How to verify if a Neo4j Graph DB exist with Python?


I've this small snipped of code that load a file in an embedded Neo4j Database.

With this code I've two problems and I don't find documentation to solve it.

I'm following the samples of the documentation to create an index, but: a) How can I detect if the index exists yet? The documentation explais that if the index already exists, it's returned, but in my case it returns an error.

b) When I get the a node from the index I get an error

from neo4j import GraphDatabase, INCOMING, Evaluation

# Create a database
db = GraphDatabase("c:/temp/graph")

with db.transaction:
    # Create an index for "users" nodes
    # to look for them using some of the properties  

    # HERE I GET AN ERROR WHEN THE INDEX EXISTS PREVIOUSLY, BUT THE DOCUMENTATION EXPLAINS THE OPOSITE.
    users_idx = db.node.indexes.create('users')

    # Create the "users_reference" node to connect all "users" nodes to here
    users_reference = db.node()
    db.reference_node.USERS(users_reference, provider='lucene', type='fulltext')

    '''
    Content of the file
    1,Marc
    2,Didac
    3,Sergi
    4,David
    '''

    f = open("../files/users","r")
    for line in f:
        v = line.split(",")
        i = v[0]
        name = v[1]

        # All write operations happen in a transaction
        user = db.node(id=i, name=name)
        user.INSTANCE_OF(users_reference)
        users_idx['id'][i] = user

# I suppose that here, the transaction is closed

# I want get the node whose property "Id" has value "3" 
# to print the property "name" of the node with id = 3

# HERE I GET AN ERROR WHEN THE THERE'RE MULTIPLE NODES WITH THE SAME VALUE FOR THE PROPERTY "ID"

c = users_idx['id']['3'].single
print c['name']                

'''
If the file has a duplicated ID, the previouly code returns an error... 
1,Marc
1,Marc_2
1,Marc_3
2,Didac
3,Sergi
4,David
'''    

# Always shut down your database when your application exits
db.shutdown()

Solution

  • In your first example, the documentation is wrong. There is currently only one way to determine if an index exists, and it is to check for a ValueError when getting an index. Like this:

    try:
        idx = db.node.indexes.get('my_index')
    except ValueError,e:
        idx = db.node.indexes.create('my_index')
    

    That should be changed to some more specific exception, since this pattern breaks if something else triggers a ValueError.. Will add an issue for that.

    I've just pushed an update to the documentation, and I've added an "exists" method, to check if an index exists. It will be available on Pypi after the next neo4j milestone release.
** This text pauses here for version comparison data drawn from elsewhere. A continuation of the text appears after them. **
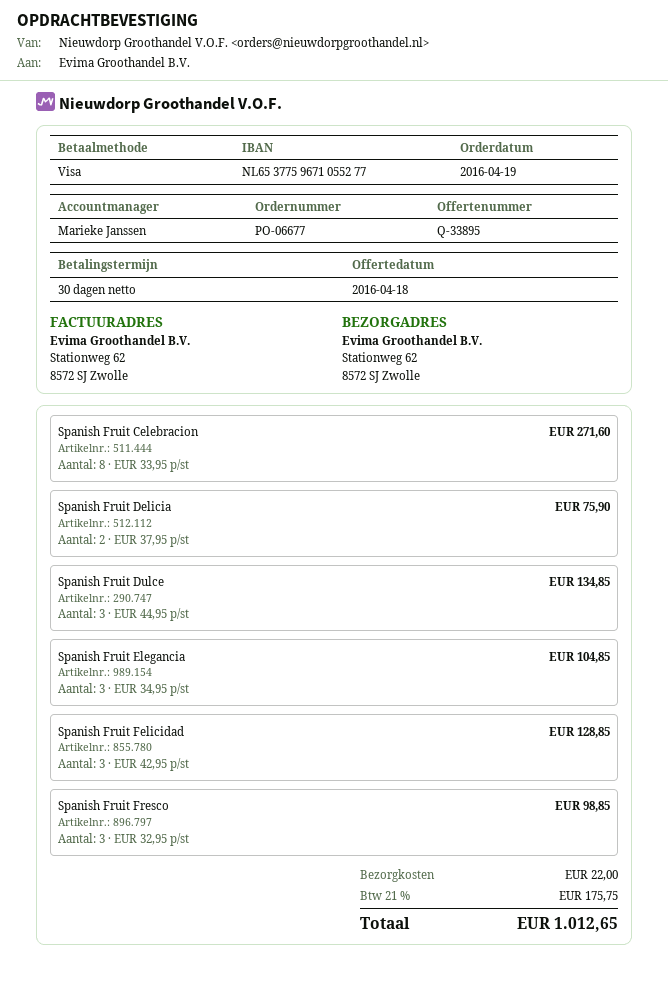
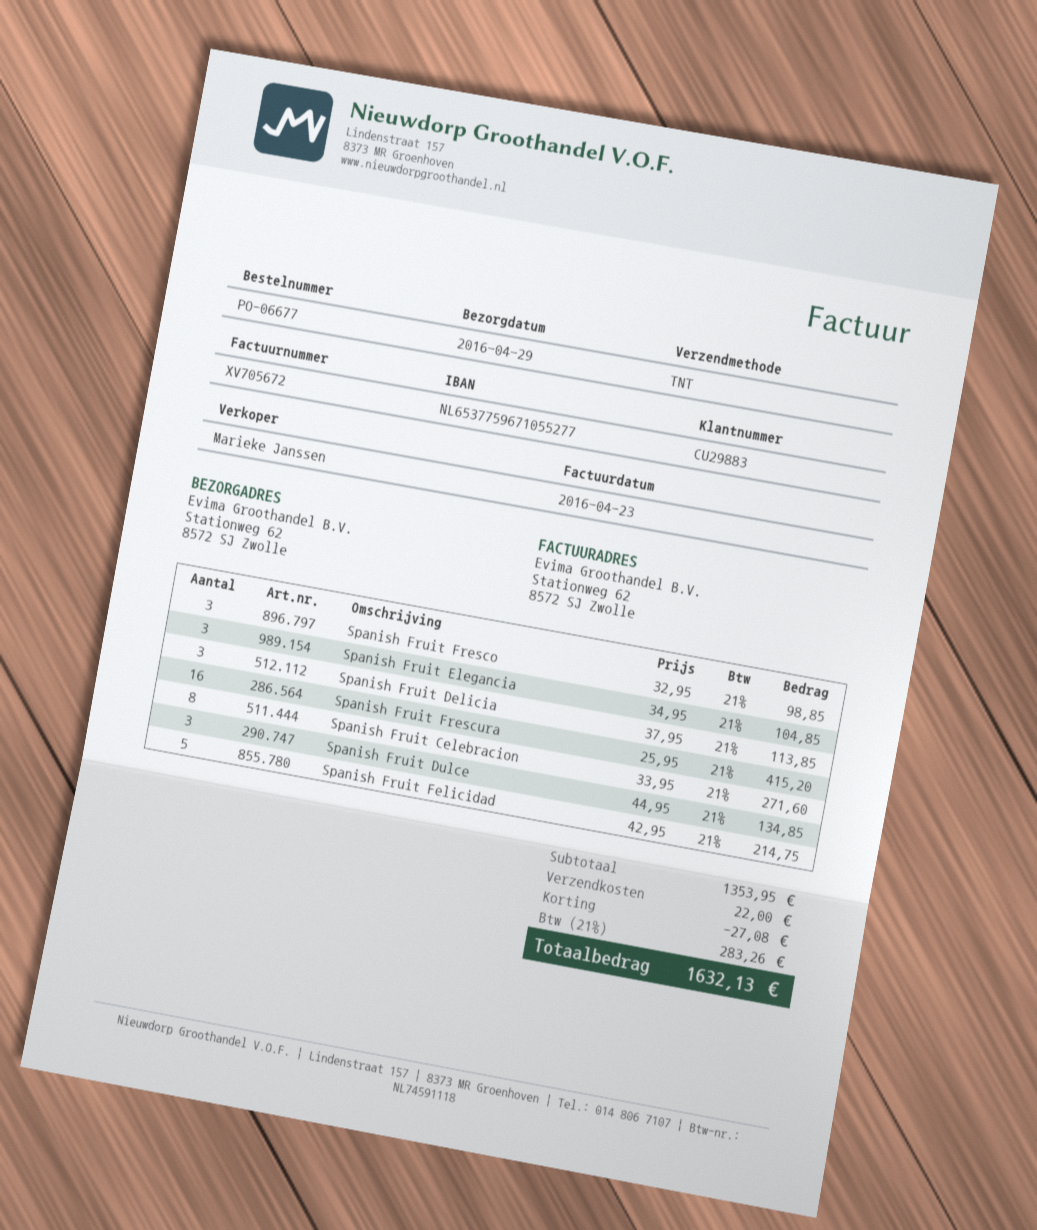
Spanish Fruit Delicia: 2 x 37.95 = 75.90 -> 3 x 37.95 = 113.85
Spanish Fruit Felicidad: 3 x 42.95 = 128.85 -> 5 x 42.95 = 214.75
Spanish Fruit Frescura: none -> 16 x 25.95 = 415.20
discount: none -> 27.08
tax: 21% = 175.75 -> 21% = 283.26
total: 1012.65 -> 1632.13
    if db.node.indexes.exists('my_index'):
        db.node.indexes.get('my_index')
    else:
        db.node.indexes.create('my_index')
    

    In your second example, I think this is correct behavior. The 'single' property assures that there is a single result. If you expect a single result, but get multiple, that is an error. If you want the first result, you should be able to do something like:

    hits = iter(users_idx['id']['3'])
    c = hits.next()
    hits.close()